Faites un trou dans un des bouts du pain avec un bâton pointu de 1 centimètre de grosseur : mettez la crème avec un cornet .
Même façon de procéder avec le chocolat ou à la vanille .
1935.

PAIN À LA DUCHESSE AUX FRAISES 1866.
Faites des pains à la duchesse; glacez-les avec de la glace aux fraises . Garnissez de chantilly et de purée de fraises sucrées.
Observation, les petits pains variés que l'on appelle dorénavant éclair se font avec de la pâte croquante et ne se garnissent qu'au dernier moment.
Je conseillerais de remplacer, dans les grandes chaleurs, la chantilly par de la crème mi-cuite dite saint honoré .
Urbain Dubois.

PAIN À LA DUCHESSE AU GROS SUCRE ET AUX PISTACHE .
Préparez les pains comme précédemment.
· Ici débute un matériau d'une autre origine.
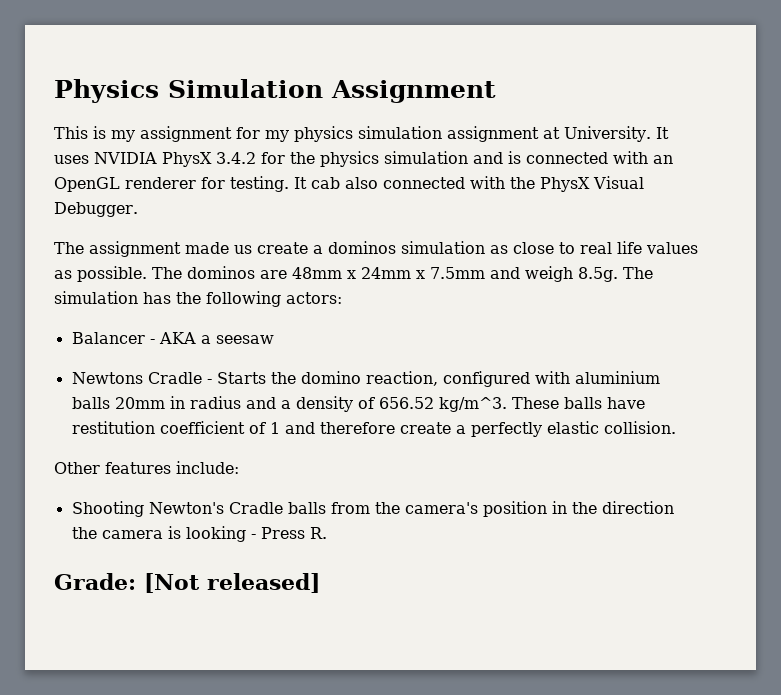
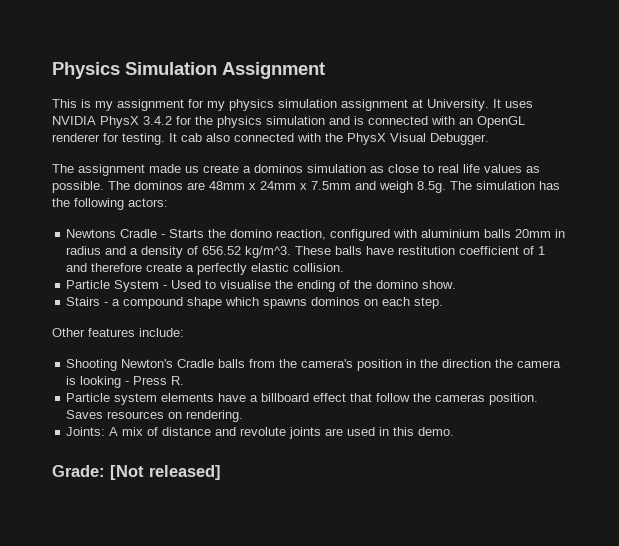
[71,332,274,344] // Balancer - AKA a seesaw -> (168, 202) none
(676, 427) none -> [66,280,457,292] [66,297,444,309] // Particle System - Used to visualise the ending of the domino show. // Stairs - a compound shape which spawns dominos on each step.
(327, 533) none -> [66,393,539,405] [66,410,244,422] [66,427,455,439] // Particle system elements have a billboard effect that follow the cameras position. Saves resources on rendering. // Joints: A mix of distance and revolute joints are used in this demo.

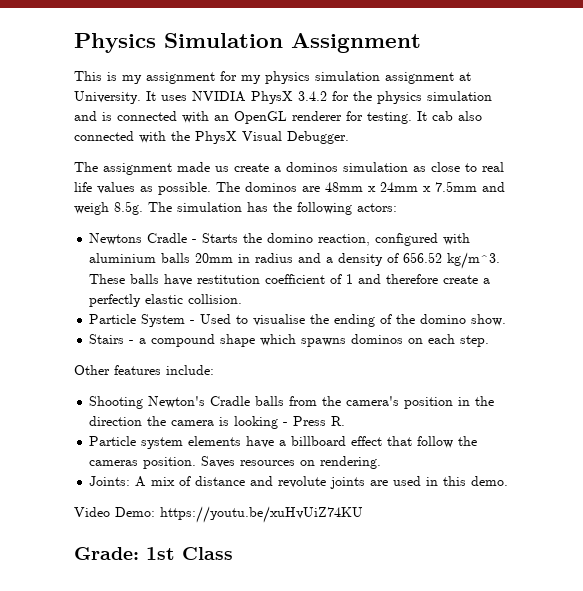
(455, 431) none -> [74,506,363,523] // Video Demo: https://youtu.be/xuHvUiZ74KU
[110,465,221,480] [Not released] -> [146,547,233,560] 1st Class

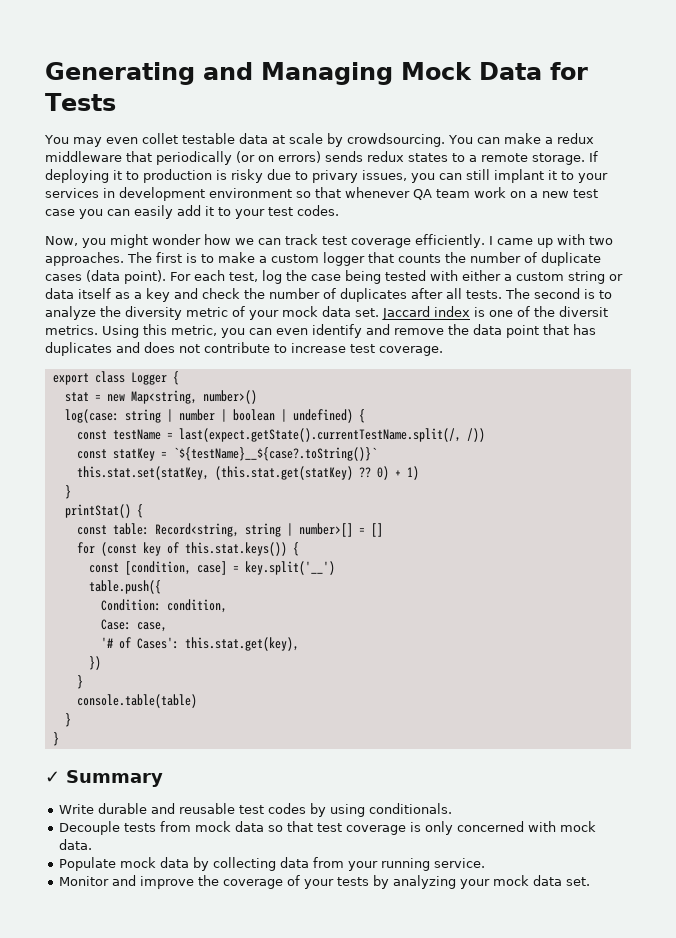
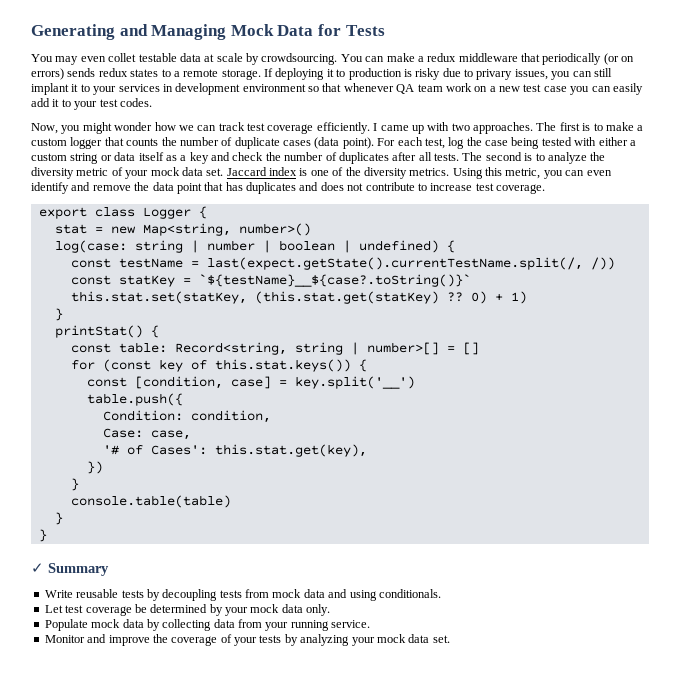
[559,306,608,317] diversit -> [363,167,407,179] diversity
[98,803,453,817] [59,821,597,835] [59,839,93,850] durable and reusable test codes by using conditionals. // Decouple tests from mock data so that test coverage is only concerned with mock data. -> [76,589,441,601] [44,604,331,616] reusable tests by decoupling tests from mock data and using conditionals. // Let test coverage be determined by your mock data only.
Glacez les au sucre cassé .
Garnissez les pains avec un mélange de sucre cassé et de pistaches hachées, disposez sur une plafond ( une plaque ) et roulez les dans le restant des pistaches au sucre . Passez les au four à papier brun ( 180 degrés )quelques minutes pour les glacer , et retirez, mettez à refroidir avant de servir .

Je vous faits grâce des autres recettes à base de fruits, poires, abricots, raisins de Corinthe, et autres ,elles ce font toutes selon le même procédé .
PÂTISSIER AU WALDORF ASTORIA, NEW YORK , 1944.